There are mainly five subcommands of SRTK, which covers the whole pipeline of subgraph retrieval.

For retrieval:

  • srtk link: Link entity mentions in texts to a knowledge graph. Currently Wikidata and DBpedia are supported out of the box.
  • srtk retrieve: Retrieve semantic-relevant subgraphs from a knowledge graph with a trained retriever. It can also be used to evaluate a trained retriever.
  • srtk visualize: Visualize retrieved subgraphs using a graph visualization tool.

For training a retriever:

  • srtk preprocess: Preprocess a dataset for training a subgraph retrieval model.
  • srtk train: Train a subgraph retrieval model on a preprocessed dataset.

Use srtk [subcommand] --help to see the detailed usage of each subcommand.

Walkthrough

Retrieve Subgraphs

Retrieve subgraphs with a trained scorer

srtk retrieve [-h] -i INPUT -o OUTPUT [-e SPARQL_ENDPOINT] -kg {freebase,wikidata}
              -m SCORER_MODEL_PATH [--beam-width BEAM_WIDTH] [--max-depth MAX_DEPTH]
              [--evaluate] [--include-qualifiers]

The scorer-model-path argument can be any huggingface pretrained encoder model.

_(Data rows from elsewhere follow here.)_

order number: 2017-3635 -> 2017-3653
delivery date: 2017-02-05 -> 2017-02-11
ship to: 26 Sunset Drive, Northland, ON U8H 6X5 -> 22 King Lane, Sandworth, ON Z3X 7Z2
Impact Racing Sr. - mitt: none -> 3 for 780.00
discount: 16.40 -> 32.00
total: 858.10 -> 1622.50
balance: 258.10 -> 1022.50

If it is a local path, please ensure the tokenizer is also saved along with the model.

Visualize retrieved subgraph

srtk visualize [-h] -i INPUT -o OUTPUT_DIR [-e SPARQL_ENDPOINT]
               [-kg {wikidata,freebase}] [--max-output MAX_OUTPUT]

Train a Retriever

A scorer is the model used to navigate the expanding path. At each expanding step, relations scored higher with scorer are picked as relations for the next hop.

The score is based on the embedding similarity of the to-be-expanded relation with the query (question + previous expanding path).

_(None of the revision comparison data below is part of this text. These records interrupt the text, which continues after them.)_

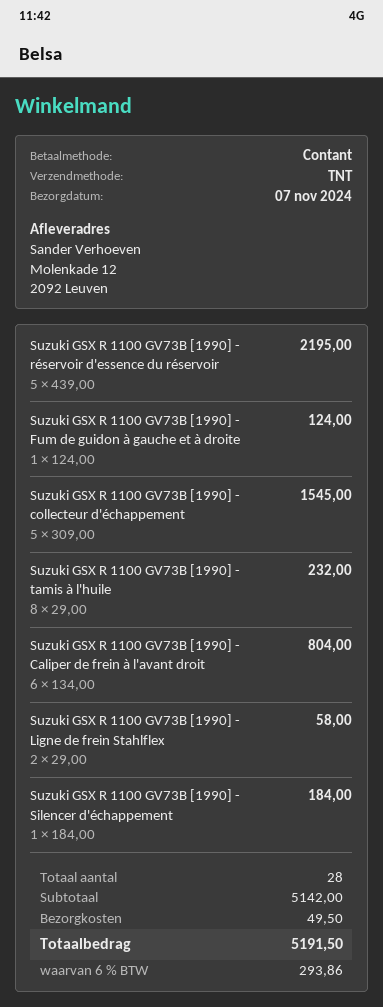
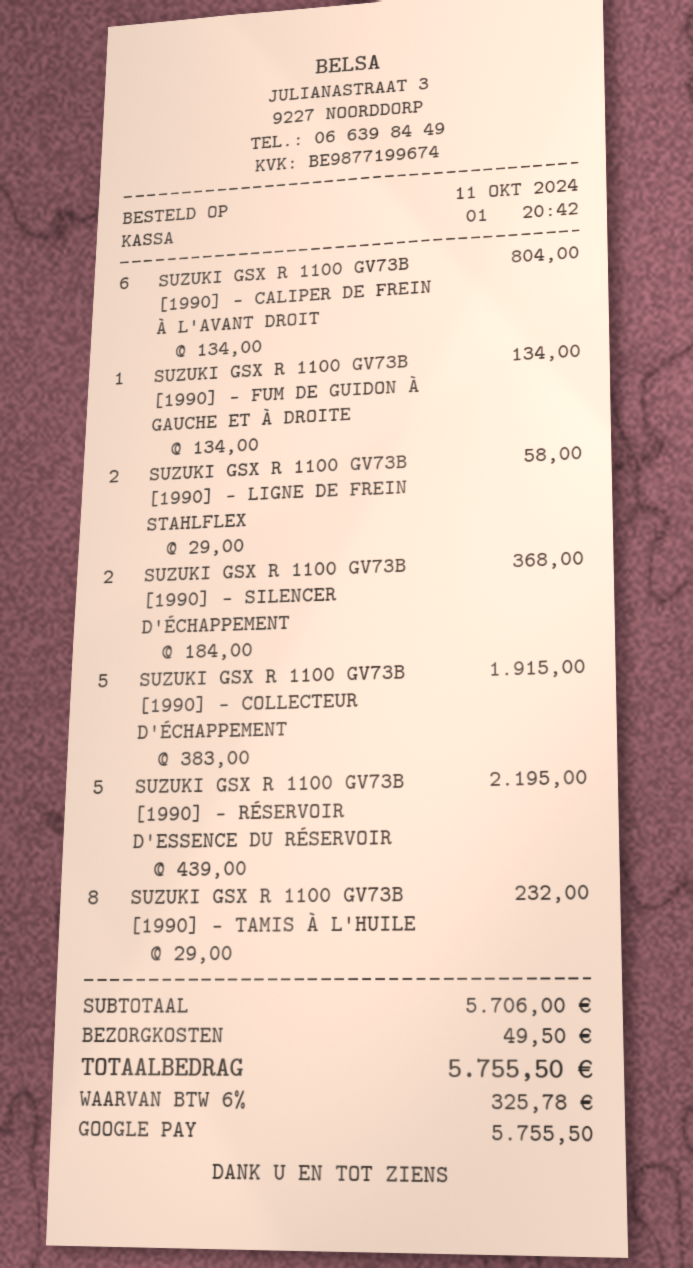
payment method: cash -> Google Pay
Suzuki GSX R 1100 GV73B [1990] - Fum de guidon à gauche et à droite: 1 x 124.00 = 124.00 -> 1 x 134.00 = 134.00
Suzuki GSX R 1100 GV73B [1990] - collecteur d'échappement: 5 x 309.00 = 1545.00 -> 5 x 383.00 = 1915.00
Suzuki GSX R 1100 GV73B [1990] - Silencer d'échappement: 1 x 184.00 = 184.00 -> 2 x 184.00 = 368.00
subtotal: 5142.00 -> 5706.00
tax: 6% = 293.86 -> 6% = 325.78
total: 5191.50 -> 5755.50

The model is trained in a distant supervised learning fashion. Given the question entities and the answer entities, the model uses the shortest paths along them as the supervision signal.

Preprocess a dataset

  1. prepare training samples where question entities and answer entities are know.

    The training data should be saved in a jsonl file (e.g. data/grounded.jsonl). Each training sample should come with the following format:

    {
      "id": "sample-id",
      "question": "Which universities did Barack Obama graduate from?",
      "question_entities": [
        "Q76"
      ],
      "answer_entities": [
        "Q49122",
        "Q1346110",
        "Q4569677"
      ]
    }
    
  2. Preprocess the samples with srtk preprocess command.

    srtk preprocess [-h] -i INPUT -o OUTPUT [--intermediate-dir INTERMEDIATE_DIR]
                    -e SPARQL_ENDPOINT -kg {wikidata,freebase} [--search-path]
                    [--metric {jaccard,recall}] [--num-negative NUM_NEGATIVE]
                    [--positive-threshold POSITIVE_THRESHOLD]
    

    Under the hood, it does four things:

    1. Find the shortest paths between the question entities and the answer entities.
    2. Score the searched paths with Jaccard scores with the answers.
    3. Negative sampling. At each expanding step, the negative samples are those false relations connected to the tracked entities.
    4. Generate training dataset as a jsonl file.

Train a sentence encoder

The scorer should be initialized from a pretrained encoder model from huggingface hub. Here I used intfloat/e5-small, which is a checkpoint of the BERT model.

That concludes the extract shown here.